The Pearl, with the fugitives hidden among boxes, began its way down the Potomac. It was delayed overnight by the shift in tides and then had to wait out rough weather from its anchor down the bay. In Washington the alarm was raised in the morning, as numerous slaveholders found their slaves had escaped. When the Pearl arrived in Washington, a mob awaited the ship. The fugitive slaves were taken to a local jail and later sold to the Deep South. It was later reported that when somebody from the crowd asked the Edmonson girls if they were ashamed for what they had done, Emily replied proudly that they would do exactly the same thing again.
In New Orleans, the other siblings were forced to stay for days in an open porch facing the street waiting for buyers. The sisters were handled brusquely and exposed to obscene comments. Then yellow fever epidemic erupted in New Orleans. The slave traders transported the Edmonson sisters back to Alexandria as a measure to protect their investments.
In Alexandria, the Edmonson sisters were hired out to do laundering, ironing and sewing, with wages going to the slave traders. They were locked up at night. Paul Edmonson continued his campaign to free his daughters while Bruin & Hill demanded $2,250 for their release.

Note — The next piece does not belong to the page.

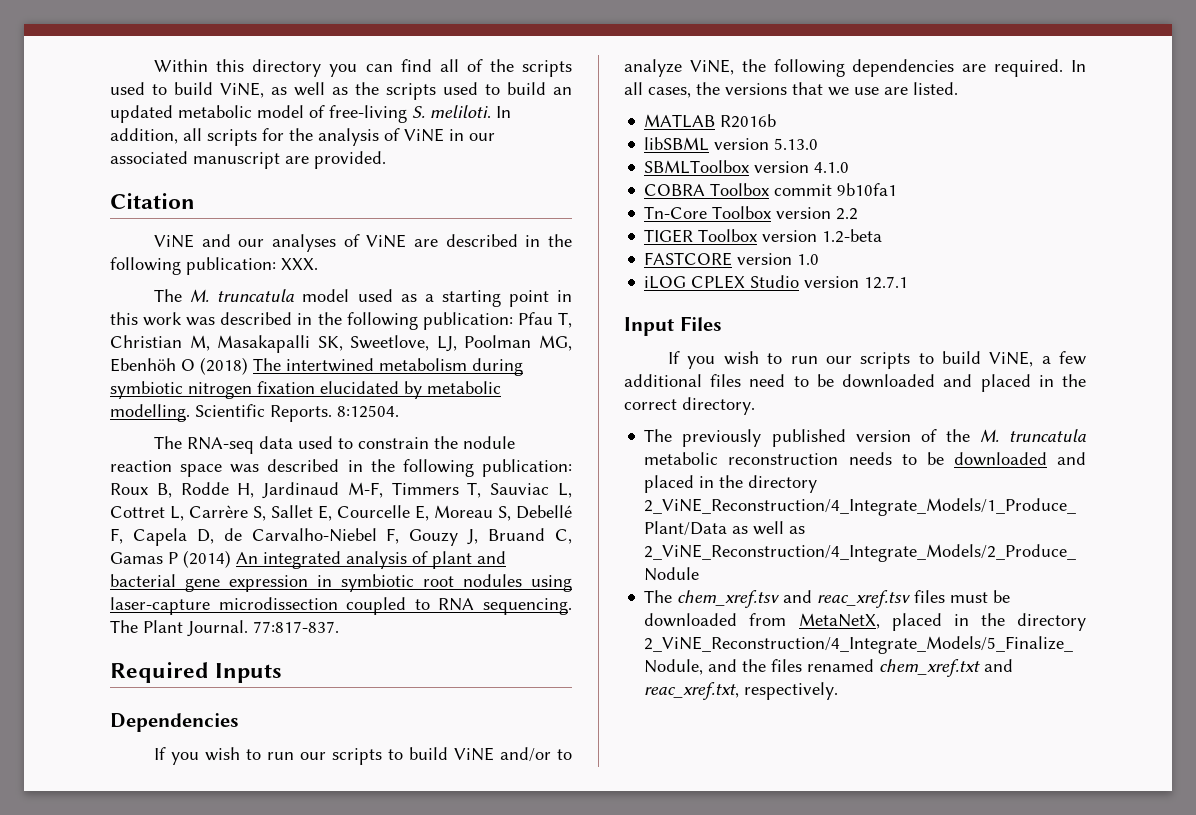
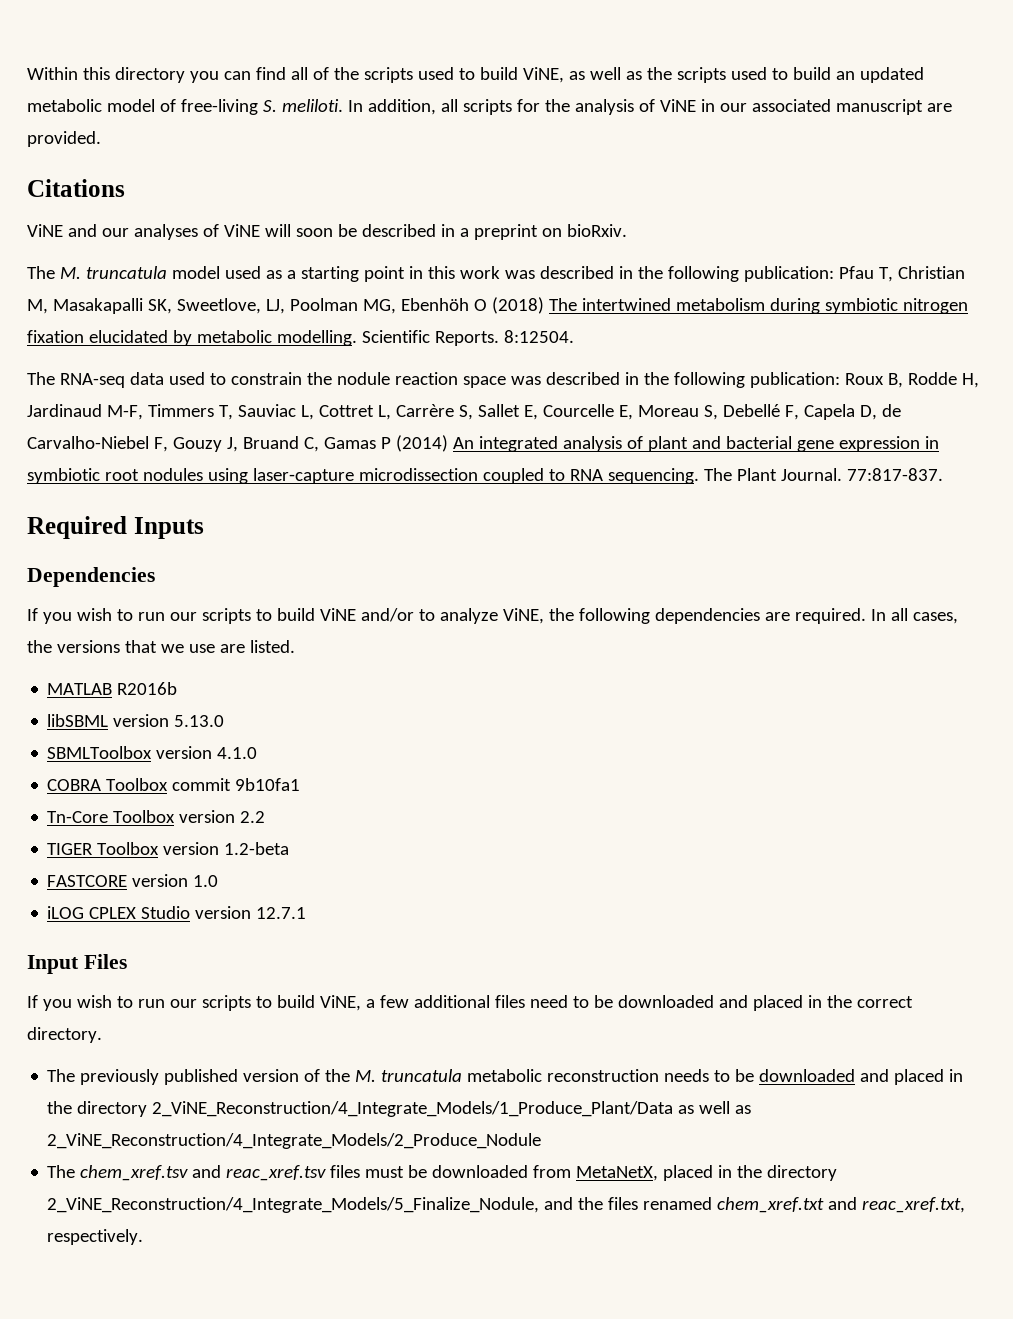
[110,193,195,209] Citation -> [27,179,125,197] Citations
[414,234,572,247] [110,257,318,275] are described in the following publication: XXX. -> [264,224,627,240] will soon be described in a preprint on bioRxiv.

With letters from Washington-area supporters, Paul Edmonson met Henry Ward Beecher (June 24, 1813 – March 8, 1887), a young preacher with a church in Brooklyn, New York who was known to support abolitionism. Beecher’s church members raised the funds to purchase the Edmonson sisters and give them freedom. Beecher went to Washington to arrange the transaction.
Mary Edmonson and Emily Edmonson were emancipated on November 4, 1848. The family gathered for a celebration at another sister’s house in Washington. Beecher’s continued to contribute money to send the sisters to school for their education. They first enrolled at New York Central College, an interracial institution in Cortland, New York. They also worked as cleaning servants to support themselves.
The sisters became celebrities in the United States abolitionist movement, in the summer of 1850, they attended the Slave Law Convention, an anti-slavery meeting in Cazenovia, New York organized by local abolitionist Theodore Dwight Weld (November 23, 1803 – February 3, 1895), to demonstrate against the Fugitive Slave Act soon passed by the United States Congress. Under this act, slave owners had powers to arrest fugitive slaves in the North. The convention declared all slaves to be prisoners of war and warned the nation of an unavoidable insurrection of slaves unless they were emancipated.
In 1853, the Edmonson sisters attended the Young Ladies Preparatory School at Oberlin College in Ohio through the support of Beecher and his sister, Harriet Elisabeth Beecher Stowe (June 14, 1811 – July 1, 1896), author of Uncle Tom Cabin. Since its founding in the 1830s, the school had admitted blacks as well as whites, and was a center of abolitionist activism. Six months after arriving at Oberlin, Mary Edmonson died of tuberculosis.
At age 25 in 1860, Emily Edmonson married Larkin Johnson. They returned to the Sandy Springs, Maryland area and lived there for twelve years before moving to Anacostia in Washington, DC. There they purchased land and became founding members of the Hillsdale community, Emily along with her husband remained working in the abolitionist movement, until her death on September 15, 1895.